Today, it may well be considered something inconceivable, but in the American Constitution as well as in the French Constitution, when speaking about equality among all "men", women were not included. The right to vote - as recognition of equal civil dignity of women - will be acknowledged to women in England in 1918, in the United States in 1920 (XIX amendment), in France and Italy in 1945, after strenuous feminist battles.
But despite the flaunted principles of equality, slavery still continued to constitute an undisturbed pillar of the economy of western nations. The United States formally abolished slavery in 1865 with the XIII amendment; the League of Nations, born after the First World War to favor world peace, fought energetically and definitively outlawed slavery through a special deliberation in 1926. Today, the United Nations estimate that 2.7 million people are still victims of slave trade in the world, of which 80% is comprised of women and children.

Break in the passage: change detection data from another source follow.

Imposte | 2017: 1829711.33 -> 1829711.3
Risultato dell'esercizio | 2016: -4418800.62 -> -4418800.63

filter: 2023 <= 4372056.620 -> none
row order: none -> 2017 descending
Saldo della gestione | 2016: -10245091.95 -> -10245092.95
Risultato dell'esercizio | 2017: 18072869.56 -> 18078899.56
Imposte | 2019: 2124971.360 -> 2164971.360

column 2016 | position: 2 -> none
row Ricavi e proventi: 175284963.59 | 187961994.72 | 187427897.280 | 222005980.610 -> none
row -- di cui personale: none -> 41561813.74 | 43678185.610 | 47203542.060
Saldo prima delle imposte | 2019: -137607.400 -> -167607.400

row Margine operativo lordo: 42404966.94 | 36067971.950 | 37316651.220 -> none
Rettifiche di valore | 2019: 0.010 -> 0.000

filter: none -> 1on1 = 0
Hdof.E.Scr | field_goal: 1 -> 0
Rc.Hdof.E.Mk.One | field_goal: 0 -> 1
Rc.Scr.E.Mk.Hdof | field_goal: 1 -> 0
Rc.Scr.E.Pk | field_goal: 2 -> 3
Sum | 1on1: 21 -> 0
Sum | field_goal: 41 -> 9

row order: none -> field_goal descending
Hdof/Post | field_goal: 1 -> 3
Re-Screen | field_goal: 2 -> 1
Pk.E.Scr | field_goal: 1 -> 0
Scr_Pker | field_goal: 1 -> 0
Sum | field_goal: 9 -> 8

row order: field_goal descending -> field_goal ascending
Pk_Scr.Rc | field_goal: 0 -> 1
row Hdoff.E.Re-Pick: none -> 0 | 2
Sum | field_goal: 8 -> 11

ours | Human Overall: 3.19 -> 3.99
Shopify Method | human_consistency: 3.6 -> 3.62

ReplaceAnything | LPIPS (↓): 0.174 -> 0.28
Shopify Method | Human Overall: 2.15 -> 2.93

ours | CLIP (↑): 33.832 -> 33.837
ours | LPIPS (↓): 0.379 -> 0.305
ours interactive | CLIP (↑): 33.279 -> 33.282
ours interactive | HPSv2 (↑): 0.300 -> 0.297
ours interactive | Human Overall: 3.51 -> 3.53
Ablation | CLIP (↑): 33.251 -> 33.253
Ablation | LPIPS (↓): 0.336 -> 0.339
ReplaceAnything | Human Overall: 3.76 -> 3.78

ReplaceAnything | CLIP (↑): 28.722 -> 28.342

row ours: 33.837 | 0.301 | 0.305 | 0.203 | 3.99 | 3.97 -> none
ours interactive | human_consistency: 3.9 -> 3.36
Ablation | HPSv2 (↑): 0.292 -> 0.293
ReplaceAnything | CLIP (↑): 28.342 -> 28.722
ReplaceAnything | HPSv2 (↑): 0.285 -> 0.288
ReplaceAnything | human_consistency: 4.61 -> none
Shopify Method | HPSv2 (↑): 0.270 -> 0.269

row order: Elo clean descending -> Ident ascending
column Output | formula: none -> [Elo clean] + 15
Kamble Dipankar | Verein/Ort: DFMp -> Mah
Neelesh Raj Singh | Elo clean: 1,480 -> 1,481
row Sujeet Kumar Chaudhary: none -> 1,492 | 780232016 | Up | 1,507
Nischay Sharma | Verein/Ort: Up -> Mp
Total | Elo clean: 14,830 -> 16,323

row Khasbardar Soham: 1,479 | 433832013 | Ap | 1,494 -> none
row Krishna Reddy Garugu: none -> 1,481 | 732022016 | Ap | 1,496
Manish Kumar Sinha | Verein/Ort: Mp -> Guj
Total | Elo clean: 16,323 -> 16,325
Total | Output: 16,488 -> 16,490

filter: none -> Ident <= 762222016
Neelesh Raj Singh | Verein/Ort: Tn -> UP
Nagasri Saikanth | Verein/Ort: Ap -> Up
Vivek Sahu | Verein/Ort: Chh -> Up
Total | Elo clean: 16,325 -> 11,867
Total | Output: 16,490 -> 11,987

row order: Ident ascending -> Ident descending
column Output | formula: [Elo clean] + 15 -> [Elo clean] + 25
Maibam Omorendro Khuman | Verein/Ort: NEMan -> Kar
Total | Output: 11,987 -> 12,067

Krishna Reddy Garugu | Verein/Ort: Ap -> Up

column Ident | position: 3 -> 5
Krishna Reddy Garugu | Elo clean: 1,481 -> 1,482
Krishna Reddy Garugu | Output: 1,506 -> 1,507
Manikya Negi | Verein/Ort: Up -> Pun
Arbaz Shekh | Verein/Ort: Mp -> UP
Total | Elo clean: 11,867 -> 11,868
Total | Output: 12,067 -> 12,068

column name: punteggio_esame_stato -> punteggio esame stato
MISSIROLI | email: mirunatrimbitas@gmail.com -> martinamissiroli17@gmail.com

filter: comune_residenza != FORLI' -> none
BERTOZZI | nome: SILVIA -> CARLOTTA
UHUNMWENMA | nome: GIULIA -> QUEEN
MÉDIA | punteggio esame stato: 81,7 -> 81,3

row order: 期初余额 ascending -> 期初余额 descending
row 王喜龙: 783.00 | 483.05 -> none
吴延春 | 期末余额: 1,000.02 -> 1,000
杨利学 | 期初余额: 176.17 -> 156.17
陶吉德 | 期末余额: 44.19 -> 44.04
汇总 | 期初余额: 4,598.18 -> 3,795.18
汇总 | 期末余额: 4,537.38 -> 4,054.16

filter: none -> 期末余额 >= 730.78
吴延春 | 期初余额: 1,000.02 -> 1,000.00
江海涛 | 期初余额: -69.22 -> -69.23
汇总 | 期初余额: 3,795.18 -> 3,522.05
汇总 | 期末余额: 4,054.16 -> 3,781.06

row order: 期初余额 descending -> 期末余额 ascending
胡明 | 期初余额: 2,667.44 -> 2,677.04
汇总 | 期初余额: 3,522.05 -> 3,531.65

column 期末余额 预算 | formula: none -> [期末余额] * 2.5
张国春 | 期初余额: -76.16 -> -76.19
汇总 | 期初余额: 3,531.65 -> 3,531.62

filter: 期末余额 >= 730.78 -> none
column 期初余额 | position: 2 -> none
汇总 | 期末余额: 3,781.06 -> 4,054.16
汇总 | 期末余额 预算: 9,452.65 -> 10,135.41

And it is only fitting that, on December 10th, 1948, the UN promotes the Universal Declaration of Human Rights. The document, born in the wake of the strong emotions aroused following the atrocities committed during WWII, collects together the fundamental principles of equality among all human beings expressed in the Declaration of Independence of the United States, in the Declaration of the Rights of Man and of the Citizen drawn up during the French Revolution and in the subsequent enrichments useful for defining a common base for peaceful coexistence mutually shared by all Member States. In Paris, during her presentation of the First Article of the Declaration of Human Rights, Eleanor Roosevelt, president of the committee that prepared the document, reads: "All human beings are born free and equal in dignity and rights. They are endowed with reason and conscience and should act towards one another in a spirit of brotherhood." The Declaration has become the basis of the constitutional acts of many nations and an important reference in the definition of the Charter of Fundamental Rights of the European Union which, in 2004, was merged into the European Constitution.
Theory teaches us that it is not sufficient to write a good law in order to guarantee once and for all respectful behavior concerning other people's rights, but without an initial written accord that everyone can read, discuss, modify if necessary, it would not be possible to state or improve the values of civil coexistence.